Security forces must split, and there must be a clear and credible regime successor

A billboard in Tehran depicts former Islamic Revolutionary Guard Corps Quds Force commander Qasem Soleimani. Photograph: EPA
A billboard in Tehran depicts former Islamic Revolutionary Guard Corps Quds Force commander Qasem Soleimani. Photograph: EPA

Mass protests across Iran have weakened the regime, although it is unlikely to fall unless two conditions are met.

First, the security forces must split or defect. So far, the military remains loyal. The Islamic Revolutionary Guards Corps (IRGC), 125,000 strong, is part of the status quo. It is ideological, an integral part of the regime and a major economic power.

The paramilitary Basij youth corps, with 90,000 volunteers and hundreds of thousands of reservists, is an arm of the guards. The Basij identifies with regime hardliners and has been charged with maintaining security and morality.

Second, there must be a clear, credible successor to the regime. The internal opposition consists of monarchists, secularists and republicans, as well as Kurdish and Baluch minoritarians. They mobilise locally, have diverging programmes and no unified command.

The government has crushed all attempts at political organisation, shuttered non-governmental agencies, students’ groups and unions and arrested key figures. As a result, protests have either been called by various parties or have been a response to detentions and shootings during demonstrations.

US intervention in Iran would be 'risky and costly, with no obvious benefit'Opens in new window ]

Inside Iran's protests: How a plunging currency set off widespread unrestOpens in new window ]

Divisions are replicated in the diaspora where opposition factions have drummed up external support for their cause.

During 1978-79, some army units joined the uprising while others remained loyal. They fought a decisive battle at Tehran’s airport on February 10th and the regime fell a day later.

There was also a well-organised opposition movement led by France-based Ayatollah Khomeini who promoted revolution with audio tapes and written orders transmitted to his supporters in Iran.

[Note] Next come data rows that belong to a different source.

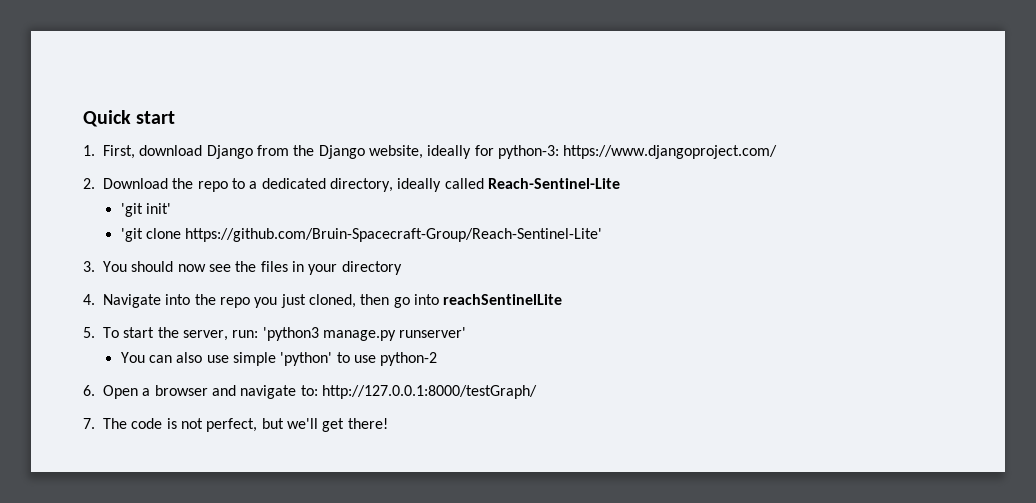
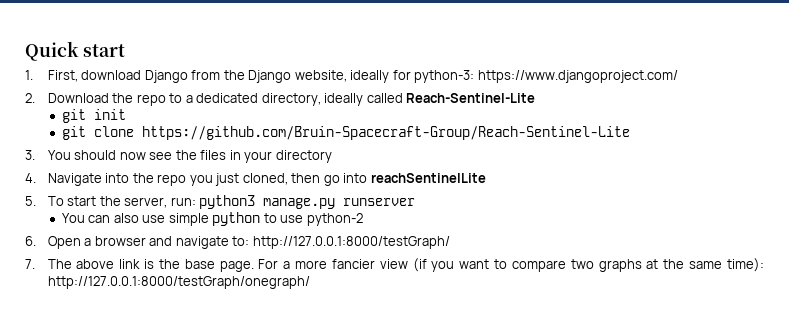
[120,203,171,217] [120,228,603,242] 'git init' // 'git clone https://github.com/Bruin-Spacecraft-Group/Reach-Sentinel-Lite' -> [61,109,126,123] [61,126,630,140] git init // git clone https://github.com/Bruin-Spacecraft-Group/Reach-Sentinel-Lite
[262,327,467,341] 'python3 manage.py runserver' -> [199,195,416,209] python3 manage.py runserver
[280,352,333,366] 'python' -> [212,212,261,226] python
[131,418,388,432] code is not perfect, but we'll get there! -> [76,258,764,272] [47,276,310,289] above link is the base page. For a more fancier view (if you want to compare two graphs at the same time): http://127.0.0.1:8000/testGraph/onegraph/

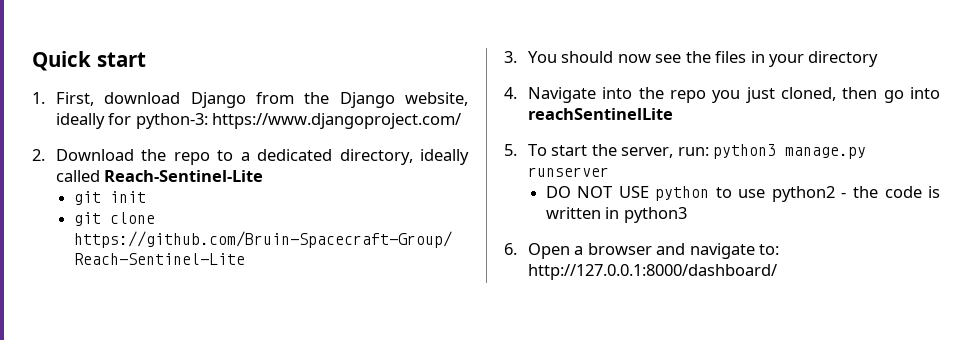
[61,212,363,226] You can also use simple python to use python-2 -> [545,186,940,202] [545,207,687,223] DO NOT USE python to use python2 - the code is written in python3
[252,236,450,249] [25,258,764,272] [47,276,310,289] http://127.0.0.1:8000/testGraph/ // 7. The above link is the base page. For a more fancier view (if you want to compare two graphs at the same time): http://127.0.0.1:8000/testGraph/onegraph/ -> [527,264,777,280] http://127.0.0.1:8000/dashboard/

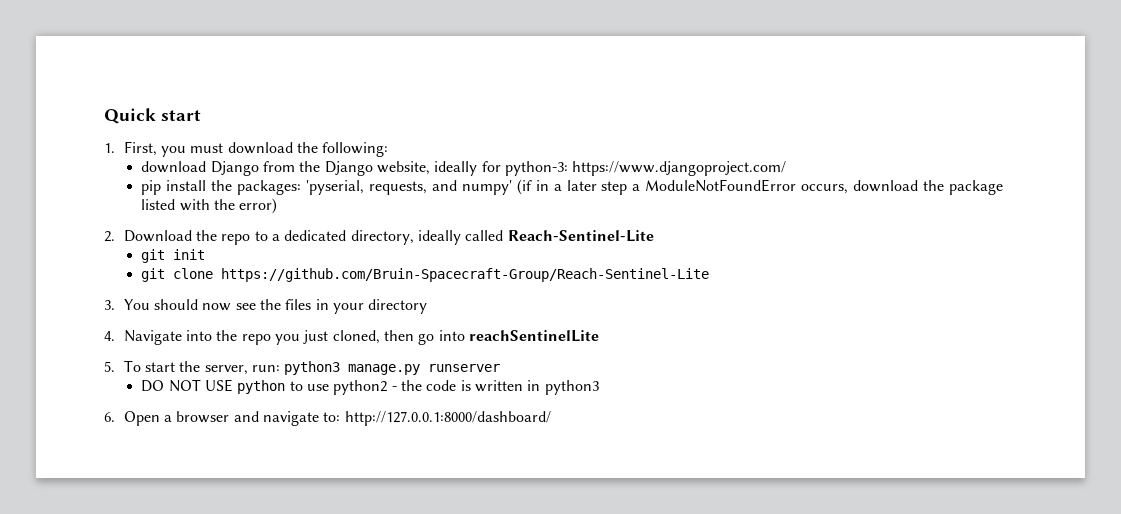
(94, 99) none -> [161,142,389,157] you must download the following: //
(462, 121) none -> [141,179,1003,195] [141,198,278,214] // pip install the packages: 'pyserial, requests, and numpy' (if in a later step a ModuleNotFoundError occurs, download the package listed with the error)

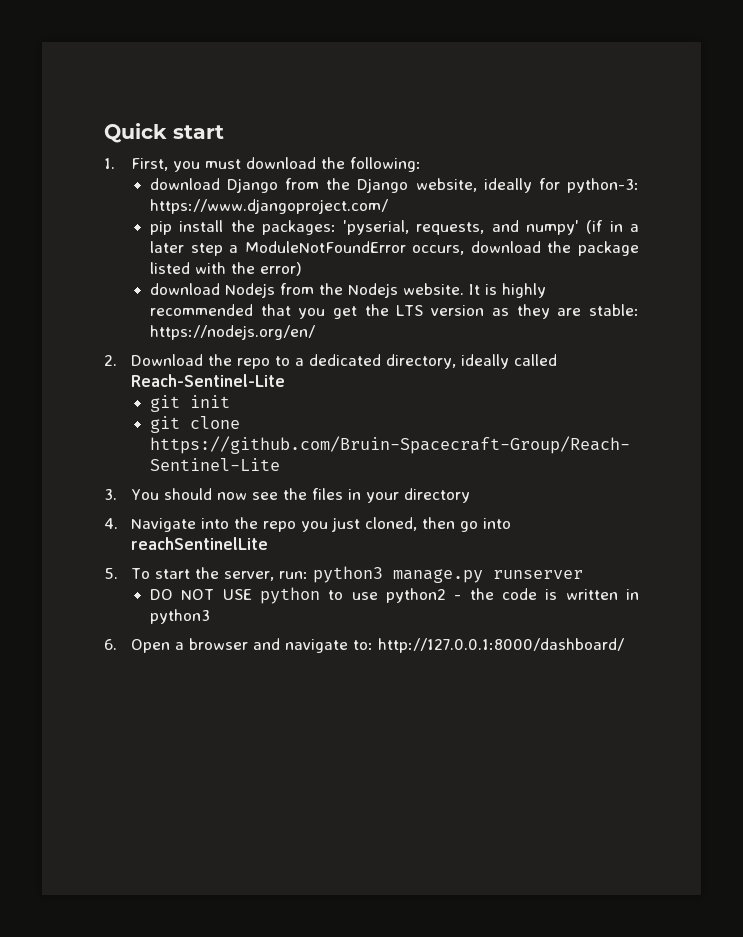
(278, 206) none -> [149,283,546,298] [149,304,639,319] [149,325,315,340] // download Nodejs from the Nodejs website. It is highly recommended that you get the LTS version as they are stable: https://nodejs.org/en/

After the coup, he returned to Iran and served as supreme leader, the ultimate arbiter of policy, until his death in 1989. His successor, Ali Khamenei (86), is a hardliner who has marginalised moderates and leftists and cracked down on political dissidents. He has close ties with the IRGC and is the chief target of current protesters.

“The Islamic Republic is in a vice, squeezed by the external threat from the US and Israel and the internal threat of a mass uprising,” Vali Nasr, a professor at the John Hopkins University in Washington, posted on X. “There is no easy escape from this impasse. A total collapse of the Islamic Republic is not necessarily imminent, but Iran’s revolution is now nearing its end,” he said.

Lead researcher at the Geneva Graduate Institute Farzan Sabet argued: “We are heading either toward regime change, or toward the establishment of a hybrid regime, where the religious front weakens but a large part of the current security, economic and political networks continue to govern, or even toward a [new] Islamic Republic, with significant institutional changes but the same forces in power, although the latter prospect is rapidly receding.”

He said the IRGC “or some elements within it, will play an influential role in each of these cases, in one form or another”.